The Doge of Venice had the last laugh on Constantinople and the Crusade impulse they had unleashed.
Sorry. The first rule of historical research is NOT to take any source uncritically.
You flunked History 101.
You also flunk FReeper 101. We don’t take things uncritically here. Ask Dan Rather.
Just because you want to believe that the crusaders behaved nobly at the climax of the First Crusade and that the massacre is a myth does not mean that it is so.
And I suppose that you think that the crusaders' sack of Christian Constantinople in 1204 never happened either.
You just flunked reading 101. I said the “massacre” was greatly exaggerated. That the blood did not flow in the streets. That’s the current consensus of historians. I read them. There was a sack. Not as Fulcher described it. If you take every chronicler as telling the literal truth with no critical analysis at all
you
are
a
dupe.
And you would still be wrong.
There was a sack. Not as Fulcher described it.
Oh, I guess the fact that he was there and saw it first hand doesn't lend any credibility to his account.
Are you dense or just willfully ignorant.
Any intelligent person knows that eyewitness accounts can vary. Historians’ rule no. 1 is to evaluate all sources critically.
Calling me names doesn’t change the fact that you are the one violating the basic FR principle: evaluate things critically.
All I said is that most historians do not take Fulcher literally. They have discovered Muslim eyewitness sources that contradict him.
They are just being historians. You are being obstinate.
In post #34, you were the one who called me a dupe, pal.
All I said is that most historians do not take Fulcher literally. They have discovered Muslim eyewitness sources that contradict him.
Complete BS. Please point out these new Muslim sources that paint the Crusaders as nice guys after they captured Jerusalem.
And you did not answer my question about the sack of Constantinople, which undermines your whole silly assertion.
Dupe is not a name. It describes behavior.
Read Jonathan Riley Smith, Rethinking the Crusades, First Things, 101 (March 2000, 20-23 (www.firstthings.com/ftissues/ft0003/opinion/riley-smith.html)

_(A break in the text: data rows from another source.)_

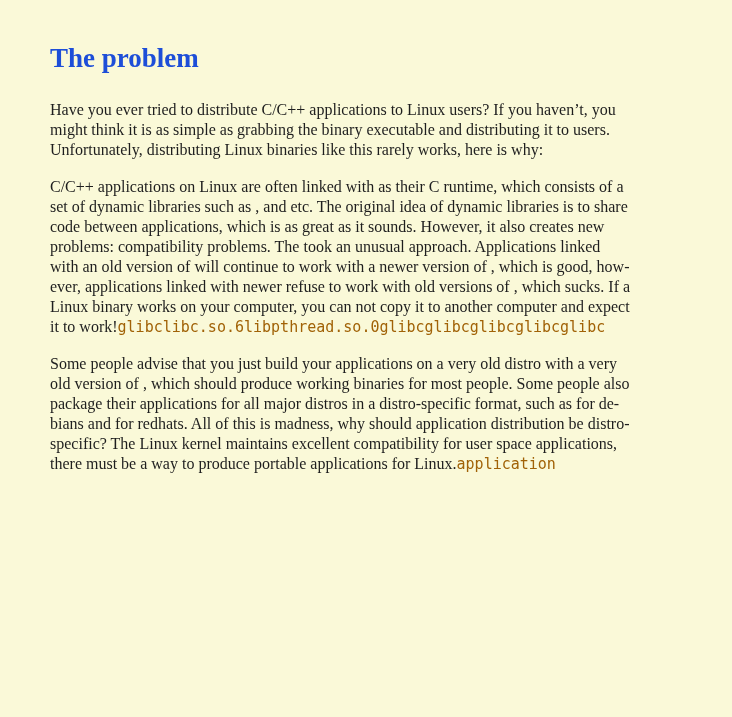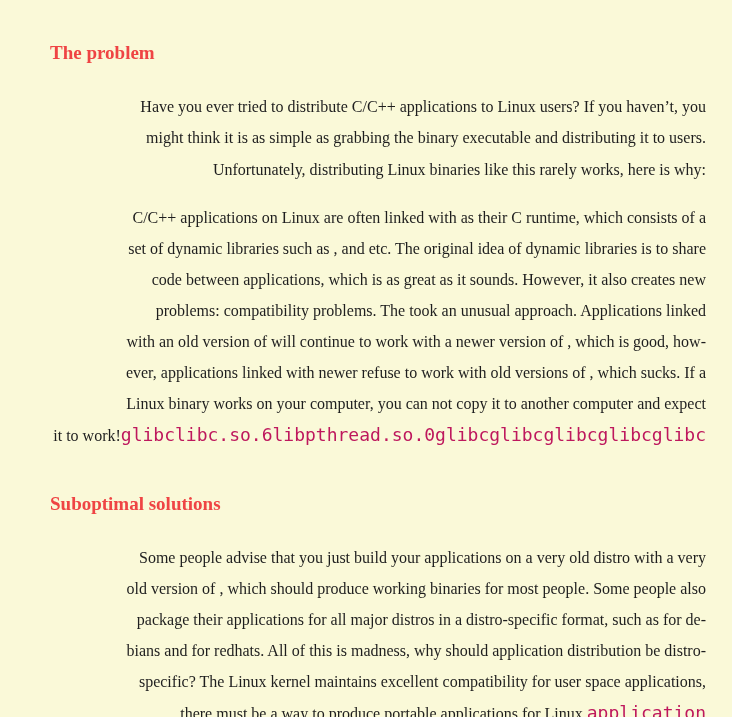"The problem" .section-heading { color: #ef4444 -> #1d4ed8; font-size: 19px -> 27px }
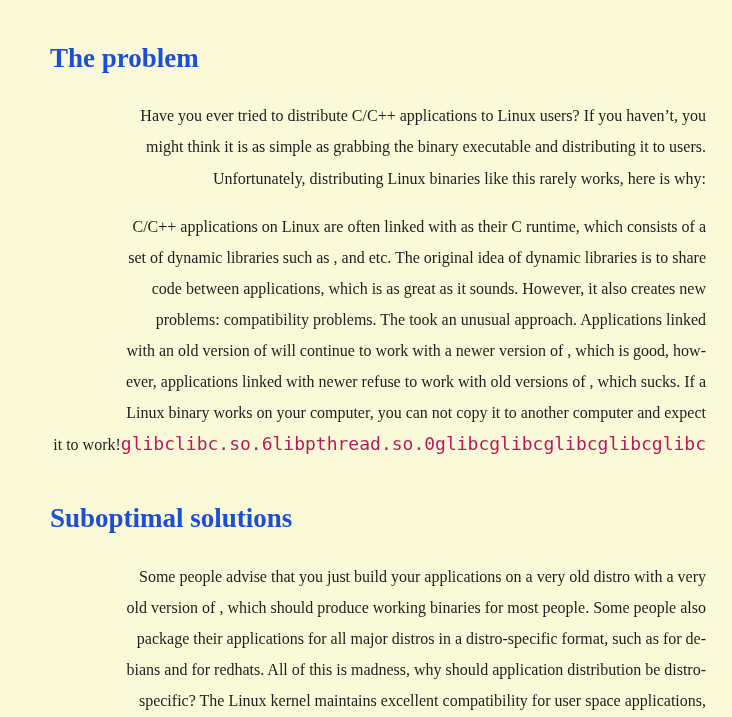"Have you ever tried to" .para { line-height: 31px -> 20px; text-align: right -> left }
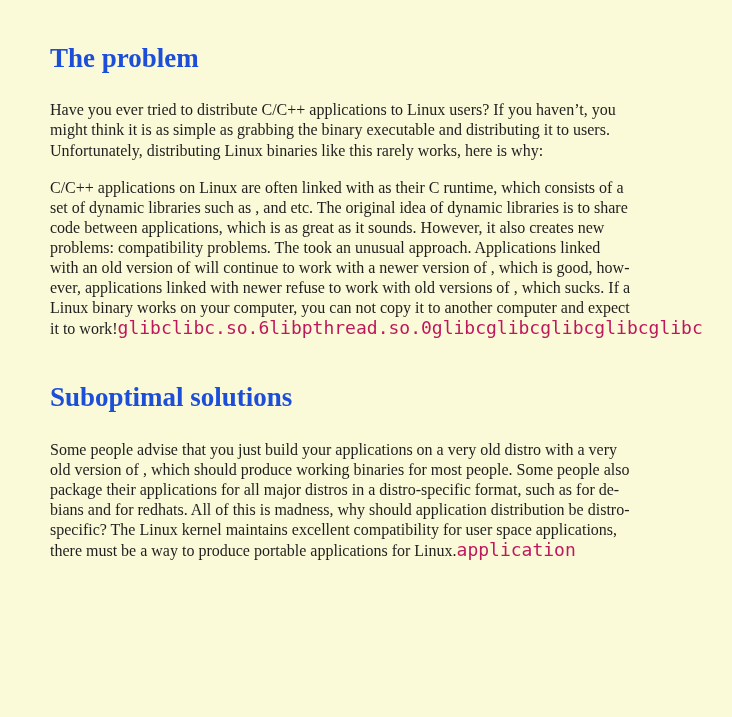"glibclibc.so.6libpthread.so.0glibcglibcg" .para .inline-code { color: #be185d -> #a16207; font-size: 18px -> 15px }
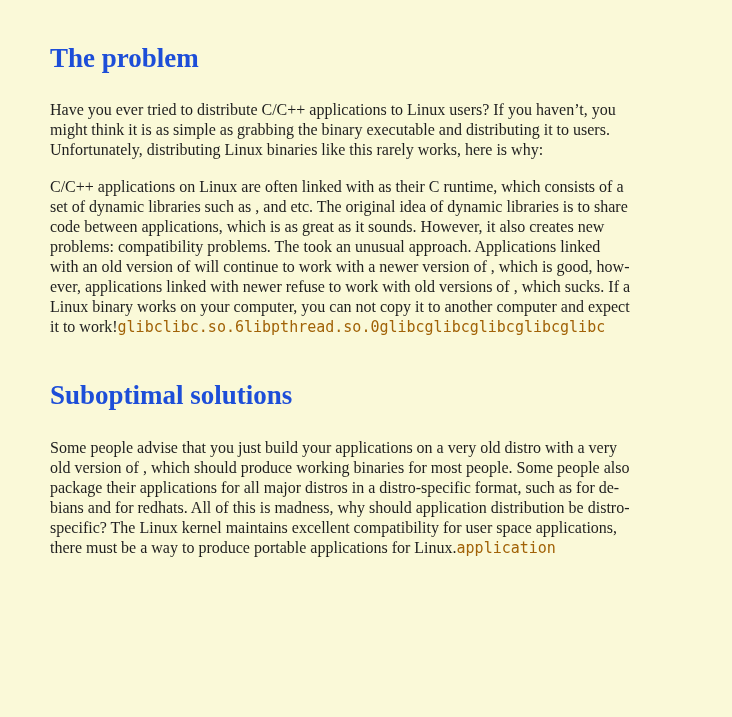"Suboptimal solutions" h1.section-heading { html: <h1>Suboptimal solutions</h1> -> none }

and the half-dozen books he’s written. Then read Thomas Madden’s half-dozen books. You’ll find contemporary Muslim accounts that report that about 1/3 the number killed in the sack as compared to accounts written long after the events. You’ll find all the citations in these two historians’ books. They are two of the world’s leading crusade experts.
But your mind is made up. Enjoy your tunnel.